With a longitudinal tear of the meniscus (
Figure 7b,f), stress concentrators appear in two regions. In addition, the stress value increased by 63% for the first patient and 53% for the second patient. Notably, the areas of stress concentrators with maximum stress values are larger in the second patient. This may be because the meniscus of the second patient is less deteriorated and its load-transferring ability is more effective. That also explains why the average values of the first patient’s meniscus stresses are higher than the second one.
With a radial tear, an increase in the stress value (
Figure 7c,g) is also observed. Compared with an undamaged model, the average stresses increase by 81% for the first patient and 86% for the second patient. However, the area of sites with stress concentrators is reduced.
With a complex tear of the meniscus (
Figure 7d,h), both the maximum stress values and the area of the stress concentrators increase. Compared with the undamaged meniscus, the stresses increase more than three times. The increased area of stress concentrators also indicates that the meniscus can no longer perform its function of mitigating and transferring the load.
The stress distribution on tibia cartilage is shown in
Figure 9. The tendency for stress to increase remains the same. In the case of an undamaged meniscus, no stress concentrators are observed (
Figure 9a,e). In the case of a longitudinal tear, there are two areas with stress concentrators observed (
Figure 9b,f), whereas only one area is observed in the case of a radial tear (
Figure 9c,g). We can hardly treat this as a positive factor, however, because the values of stress in the case of the radial tear are higher. This phenomenon can be explained by distortion between contacting surfaces, which occurs because of the radial tear and because the meniscus does not transfer loads effectively.
In the case of complex tears, four areas of stress concentrators are observed (
Figure 9d,h). The maximum stress values (see
Figure 10) in the first and second patients are almost the same. Furthermore, the meniscus is no longer functional (4.21 MPa in the first patient and 4.19 MPa in the second patient), so medical treatment and meniscus replacement are required.
The areas of stress concentrators for Patient No. 2 exceeded the stress values for Patient No. 1; however, from a medical point of view, the meniscus of Patient No. 2 was less deteriorated. This reveals that the meniscus of Patient No. 2, transferred the loads more smoothly, and the increased contact area affected the maximum values of stresses. In addition, the distribution of stress was more uniform for Patient No. 2, whereas pronounced peaks of high stress were observed in Patient No. 1. From a mechanical point of view, the peaks are associated with the appearance of microcracks.
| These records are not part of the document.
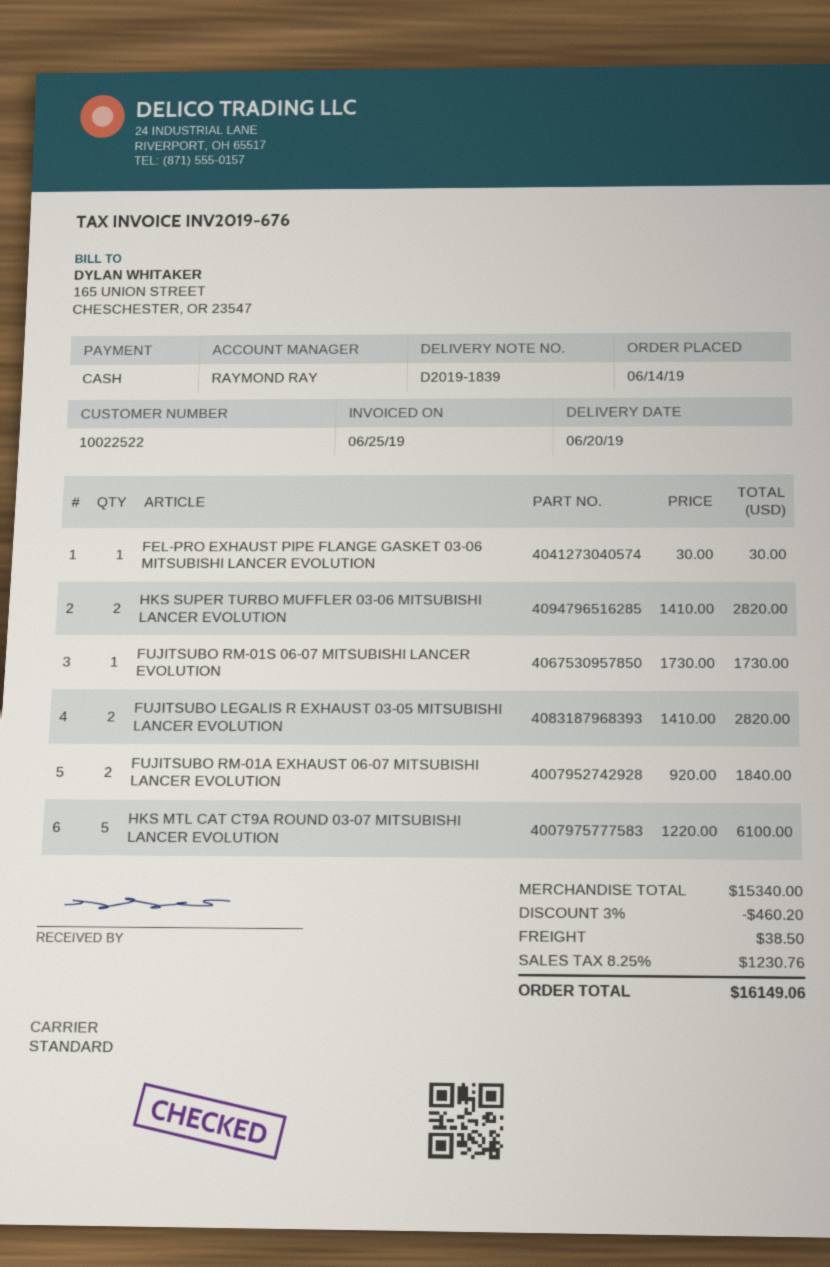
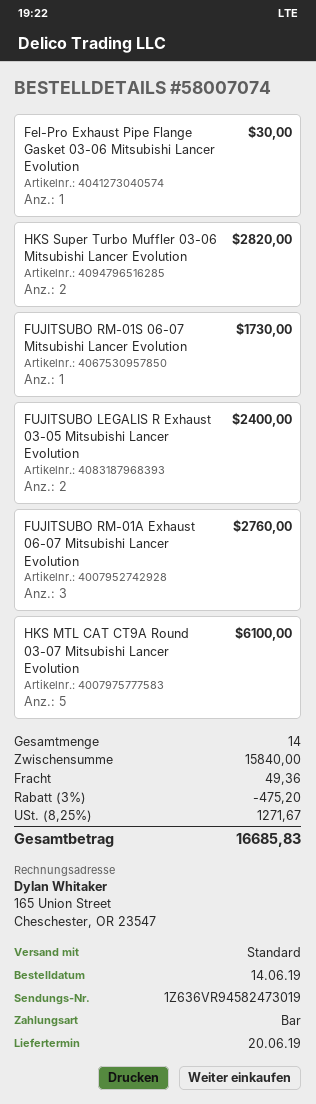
FUJITSUBO LEGALIS R EXHAUST 03-05 MITSUBISHI LANCER EVOLUTION: 2 for 2820.00 -> 2 for 2400.00
FUJITSUBO RM-01A EXHAUST 06-07 MITSUBISHI LANCER EVOLUTION: 2 for 1840.00 -> 3 for 2760.00
subtotal: 15340.00 -> 15840.00
discount: 3% = 460.20 -> 3% = 475.20
shipping: 38.50 -> 49.36
tax: 8.25% = 1230.76 -> 8.25% = 1271.67
total: 16149.06 -> 16685.83

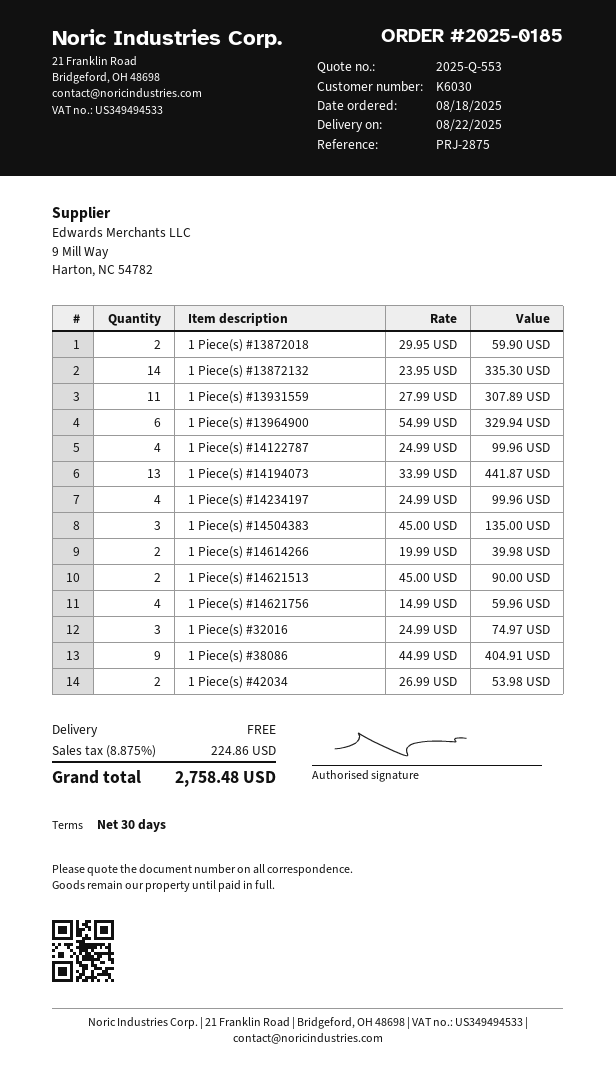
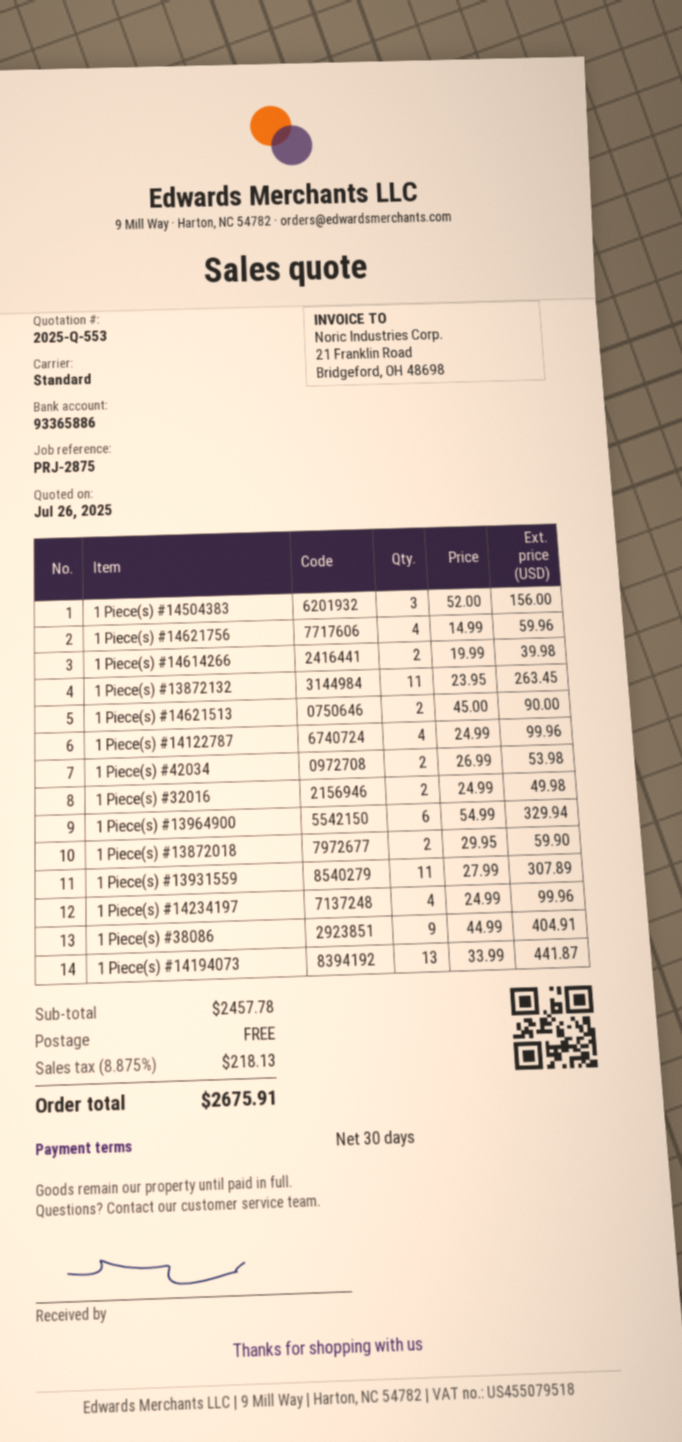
1 Piece(s) #13872132: 14 x 23.95 = 335.30 -> 11 x 23.95 = 263.45
1 Piece(s) #14504383: 3 x 45.00 = 135.00 -> 3 x 52.00 = 156.00
1 Piece(s) #32016: 3 x 24.99 = 74.97 -> 2 x 24.99 = 49.98
tax: 8.875% = 224.86 -> 8.875% = 218.13
total: 2758.48 -> 2675.91

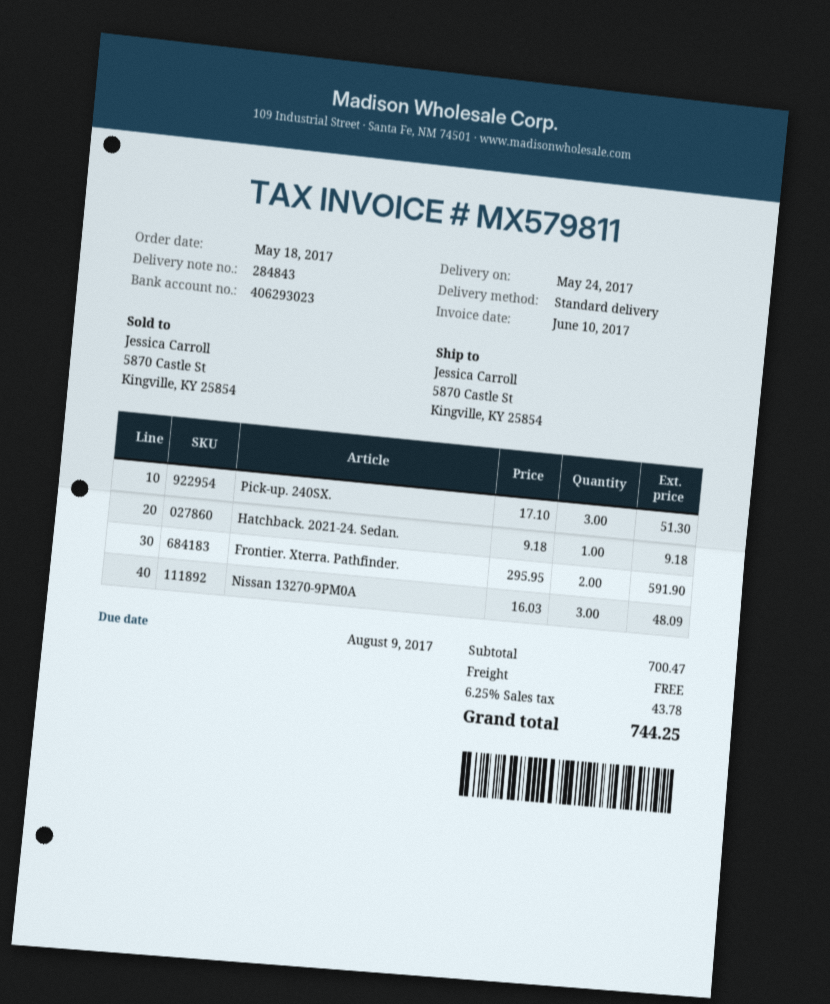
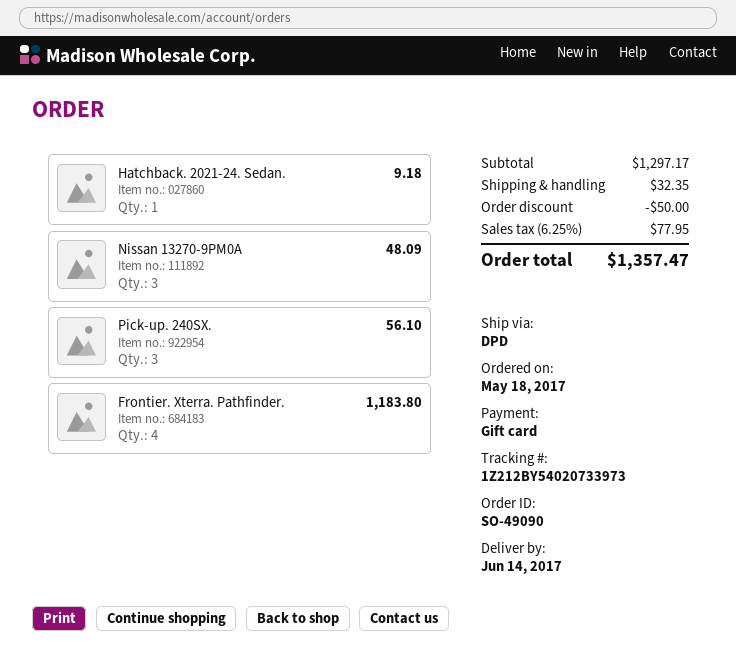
delivery date: 2017-05-24 -> 2017-06-14
shipping method: standard -> DPD
Pick-up. 240SX.: 3 for 51.30 -> 3 for 56.10
Frontier. Xterra. Pathfinder.: 2 for 591.90 -> 4 for 1183.80
subtotal: 700.47 -> 1297.17
discount: none -> 50.00
shipping: 0.00 -> 32.35
tax: 6.25% = 43.78 -> 6.25% = 77.95
total: 744.25 -> 1357.47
Based on the results of this study, complex tears are the most dangerous, but in cases of longitudinal and radial tears, stresses are distributed more or less the same. In the case of the undamaged meniscus, the stress distribution on the cartilage remains approximately the same, regardless of the properties of the meniscus, but the values of stresses can be varied according to the mechanical properties of the meniscus. Although the level of meniscus deterioration was different between the two patients, our results revealed that it is essential to evaluate the general condition of the joint.
Notably, biomechanical changes in the meniscus are associated with the progress of OA [
31]. Meniscus injury leads to narrowed joint space, altered joint stability, deteriorated transmission of the load, cartilage degeneration, pain, and impaired function [
32]. Meniscal repair or replacement can be applied to prevent the onset or progression of OA, but there is no effective way to restore the damaged cartilage [
6]. One major drawback is the lack of efficient models that can predict the outcomes of novel therapies. Thus, the proposed model may assist in the development of novel intraarticular treatment or meniscus replacement strategies.